WORK INSTRUCTIONS: Down to the last line, write out the entries below exactly and omit all pictures.

· · · ·

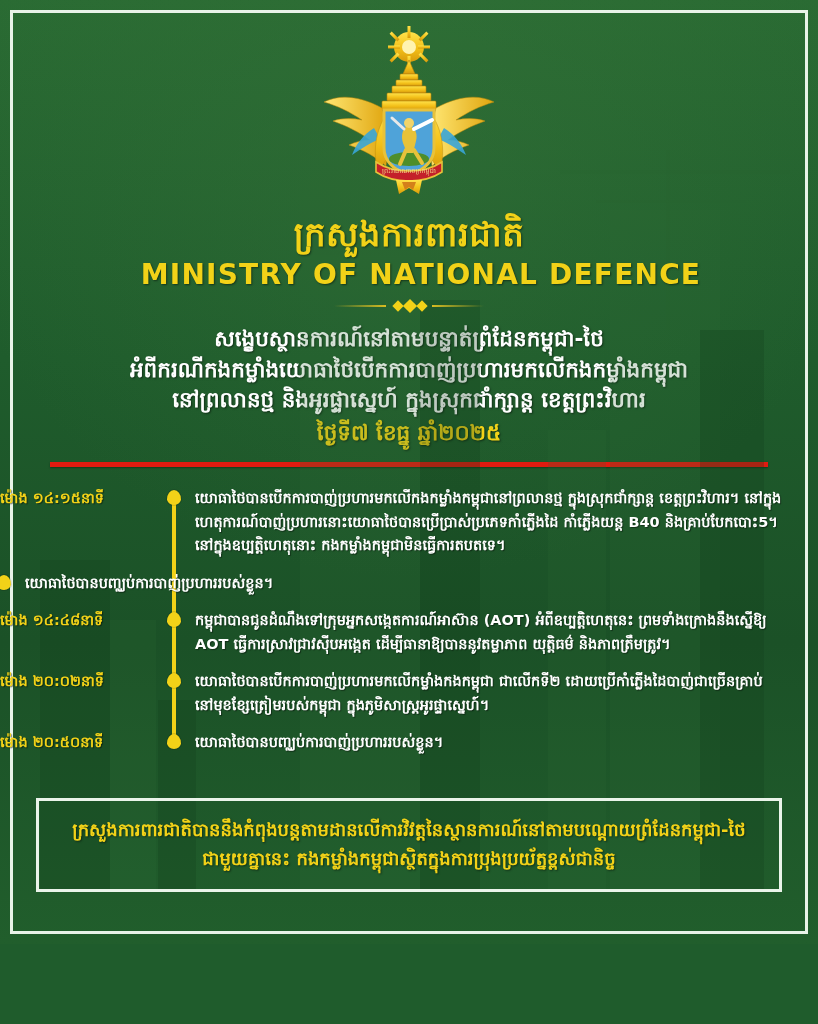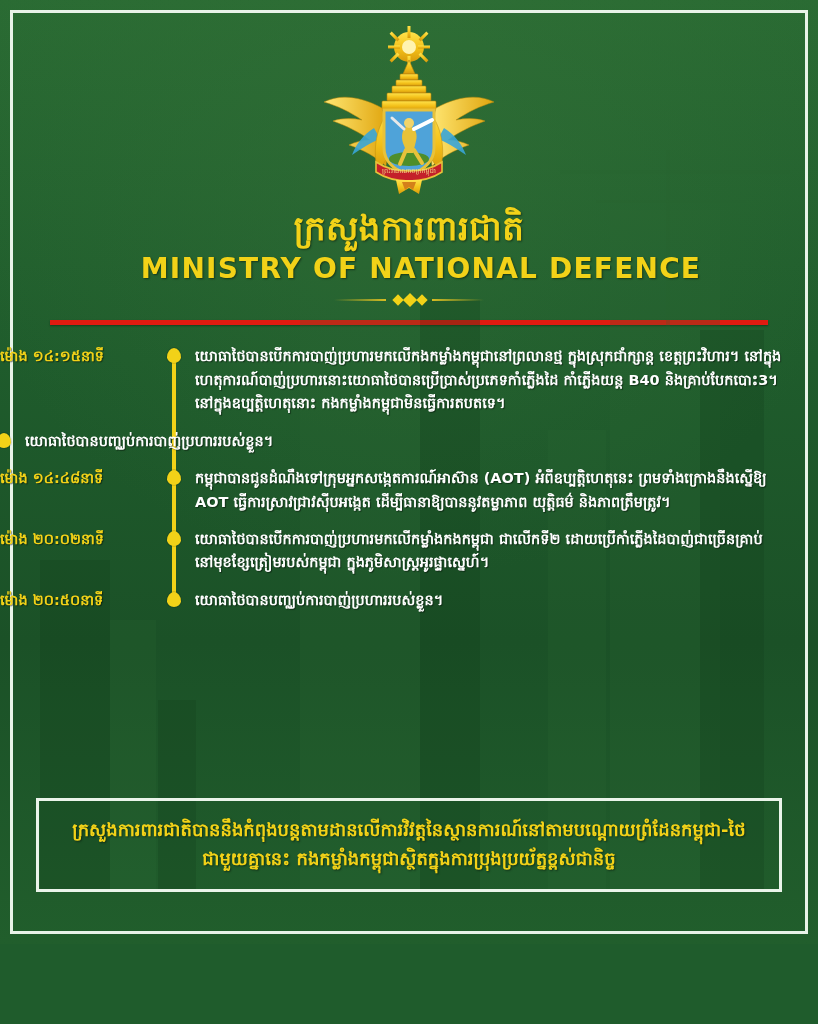"ក្រសួងការពារជាតិ" .ministry-kh { margin-top: 2px -> 8px }
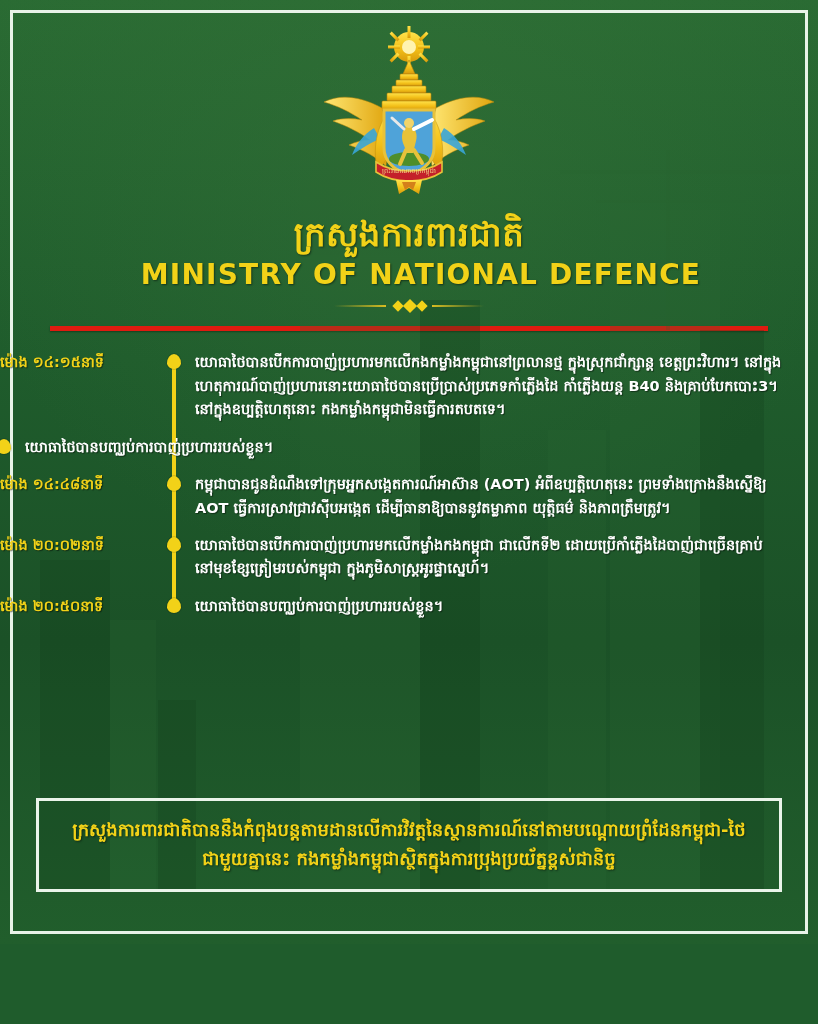"សង្ខេបស្ថានការណ៍នៅតាមបន្ទាត់ព្រំដែនកម្ពុ" div.titles { html: none -> <div> <div>សង្ខេបស្ថានការណ៍នៅតាមបន្ទាត់ព្រំដែនកម្ពុជា-ថៃ</div> <div>អំពីករណីកងកម្លាំងយោធាថៃបើកការបាញ់ប្រហារមកលើកងកម្លាំងកម្ពុជា</div> <div>នៅព្រលានថ្ម និងអូរផ្ទាស្នេហ៍ ក្នុងស្រុកជាំក្សាន្ត ខេត្តព្រះវិហារ</div> <div>ថ្ងៃទី៧ ខែធ្នូ ឆ្នាំ២០២៥</div> </div> }
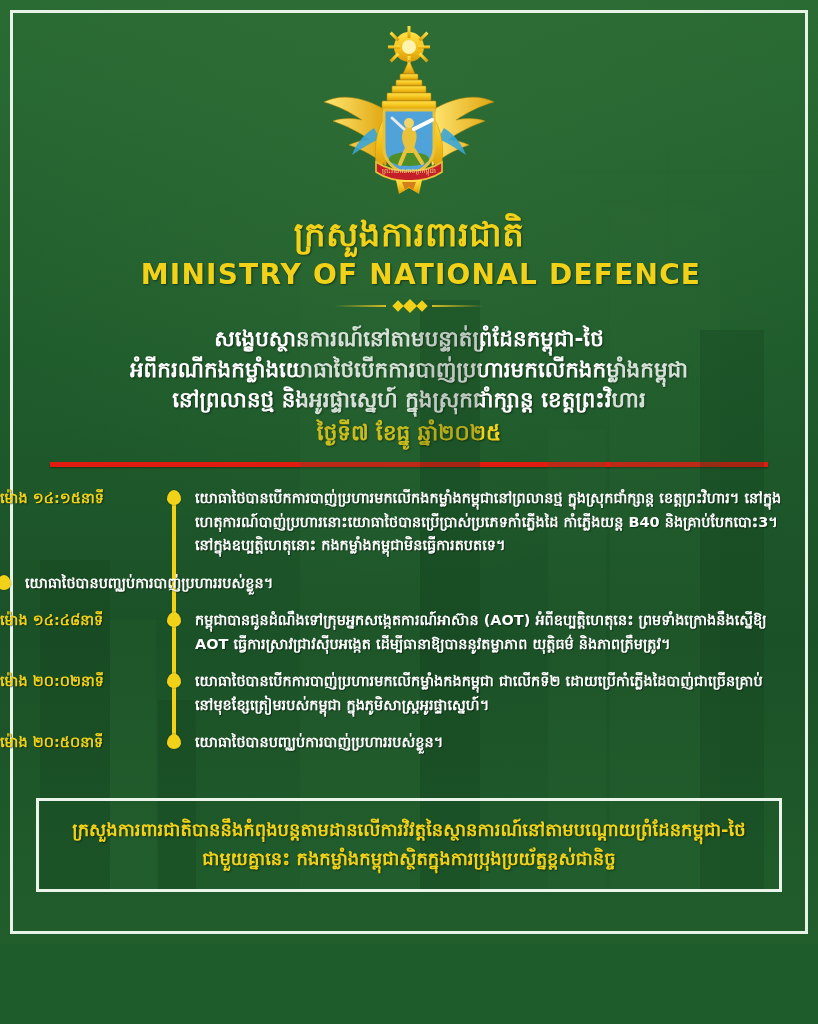"យោធាថៃបានបើកការបាញ់ប្រហារមកលើកងកម្លាំងកម" div.body-txt { text: និងគ្រាប់បែកបោះ3 -> និងគ្រាប់បែកបោះ5 }
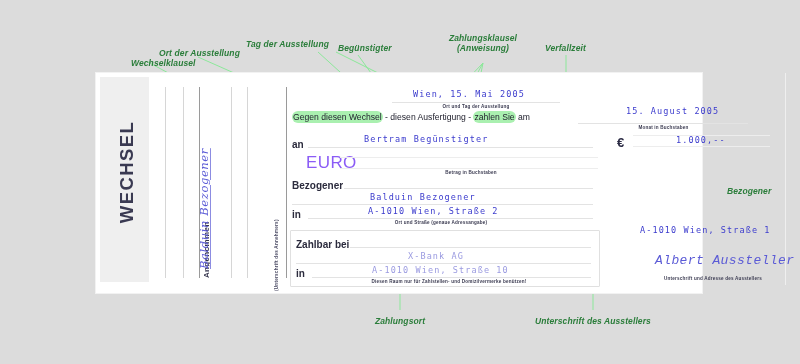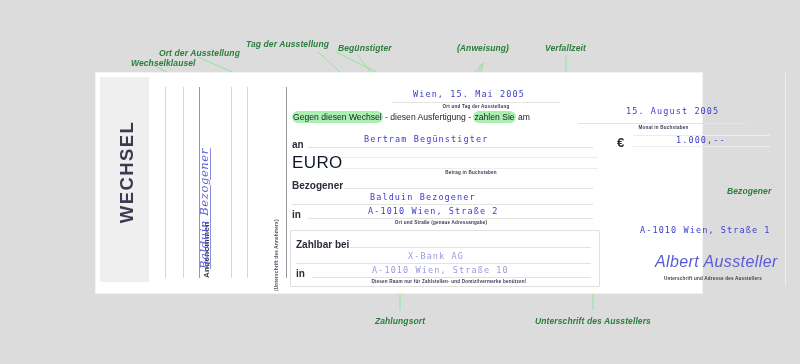"Zahlungsklausel" div.ann { html: none -> <div>Zahlungsklausel</div> }
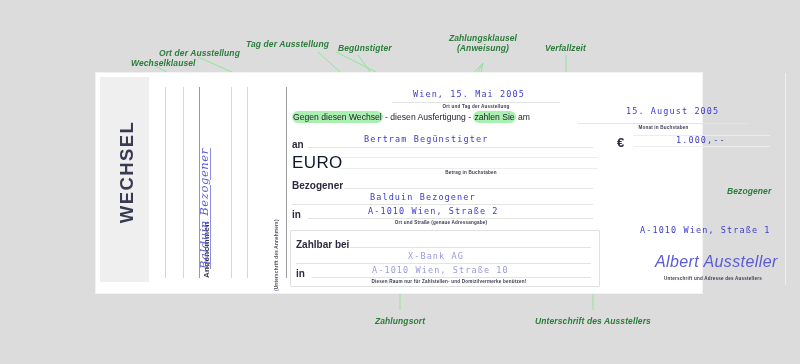"EURO" .bigeuro { color: #0f172a -> #8b5cf6; margin-left: none -> 14px }
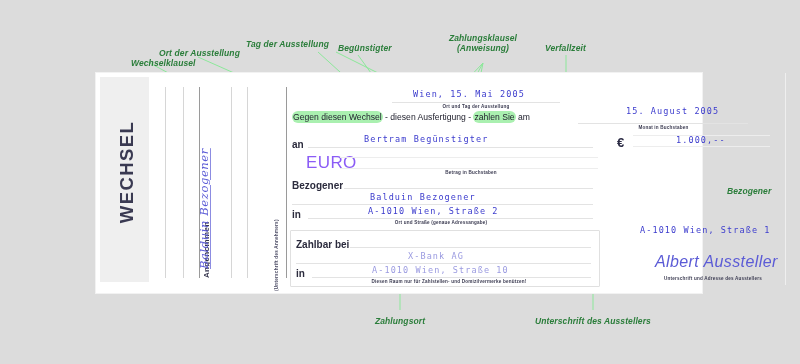"Albert Aussteller" #signature { font-family: Liberation Sans, sans-serif -> Liberation Mono, monospace; font-size: 16px -> 13px }
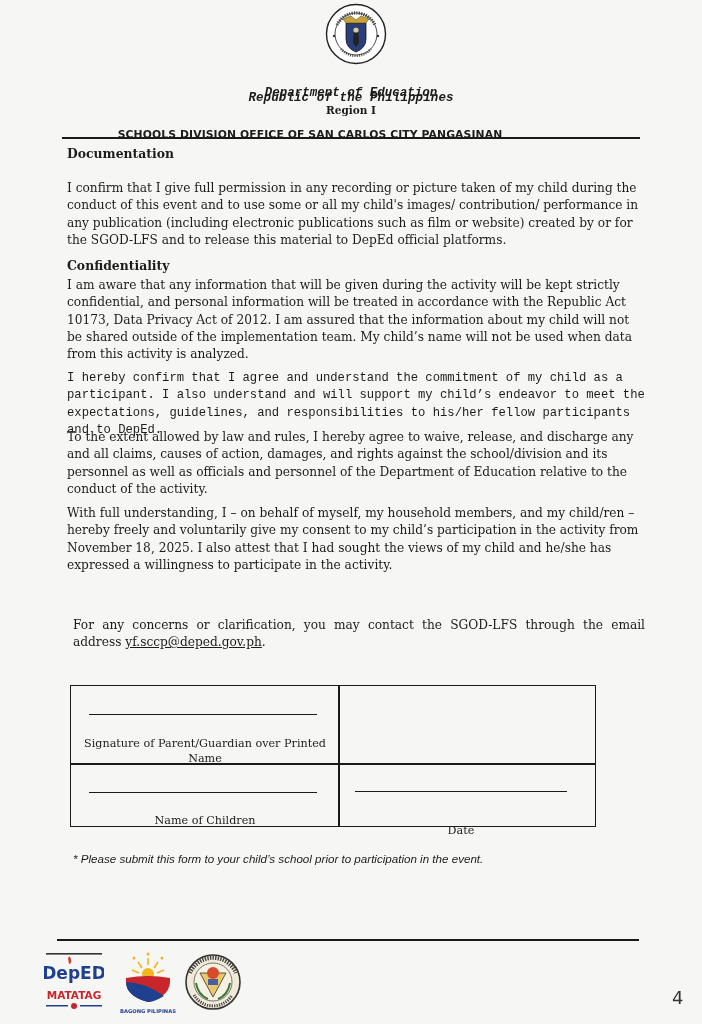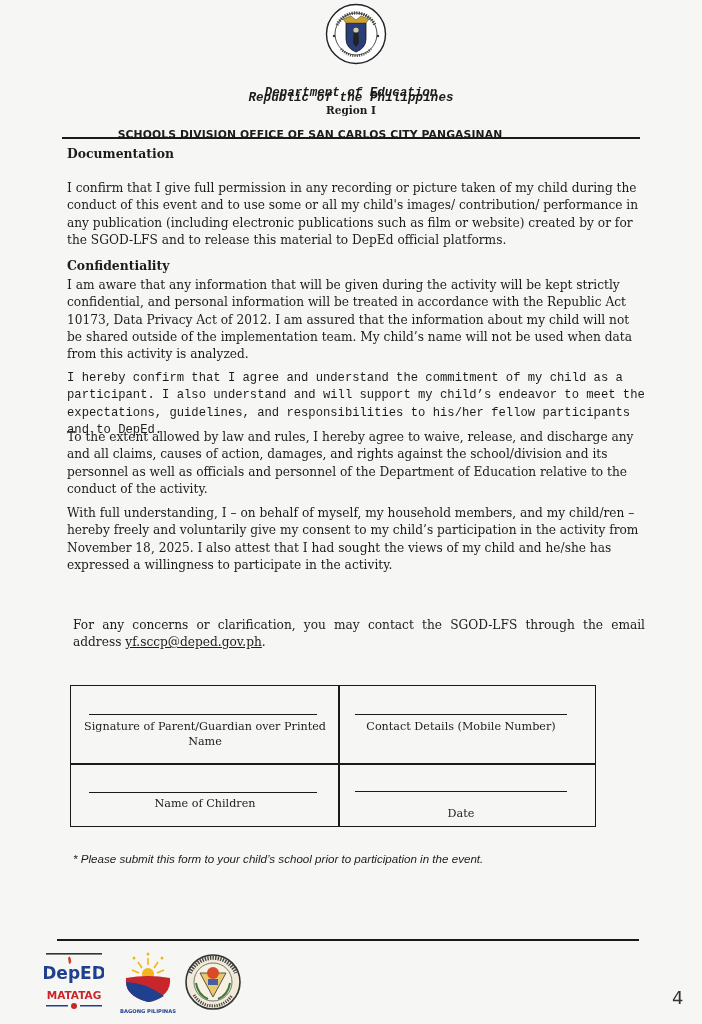"Signature of Parent/Guardian over" .sig-label { margin-top: none -> 17px }
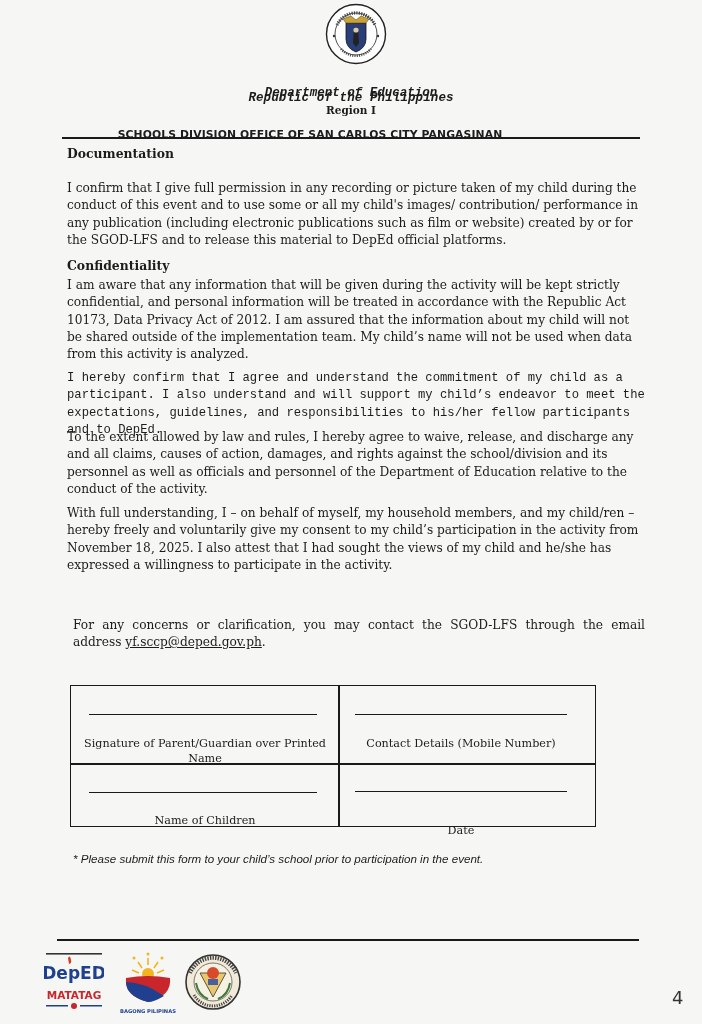"Contact Details (Mobile Number)" div.cell { html: <div> <div></div> <div>Contact Details (Mobile Number)</div> </div> -> none }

· · · ·

TASK SOLUTION:
"ក្រសួងការពារជាតិ" .ministry-kh { margin-top: 2px -> 8px }
"សង្ខេបស្ថានការណ៍នៅតាមបន្ទាត់ព្រំដែនកម្ពុ" div.titles { html: none -> <div> <div>សង្ខេបស្ថានការណ៍នៅតាមបន្ទាត់ព្រំដែនកម្ពុជា-ថៃ</div> <div>អំពីករណីកងកម្លាំងយោធាថៃបើកការបាញ់ប្រហារមកលើកងកម្លាំងកម្ពុជា</div> <div>នៅព្រលានថ្ម និងអូរផ្ទាស្នេហ៍ ក្នុងស្រុកជាំក្សាន្ត ខេត្តព្រះវិហារ</div> <div>ថ្ងៃទី៧ ខែធ្នូ ឆ្នាំ២០២៥</div> </div> }
"យោធាថៃបានបើកការបាញ់ប្រហារមកលើកងកម្លាំងកម" div.body-txt { text: និងគ្រាប់បែកបោះ3 -> និងគ្រាប់បែកបោះ5 }
"Zahlungsklausel" div.ann { html: none -> <div>Zahlungsklausel</div> }
"EURO" .bigeuro { color: #0f172a -> #8b5cf6; margin-left: none -> 14px }
"Albert Aussteller" #signature { font-family: Liberation Sans, sans-serif -> Liberation Mono, monospace; font-size: 16px -> 13px }
"Signature of Parent/Guardian over" .sig-label { margin-top: none -> 17px }
"Contact Details (Mobile Number)" div.cell { html: <div> <div></div> <div>Contact Details (Mobile Number)</div> </div> -> none }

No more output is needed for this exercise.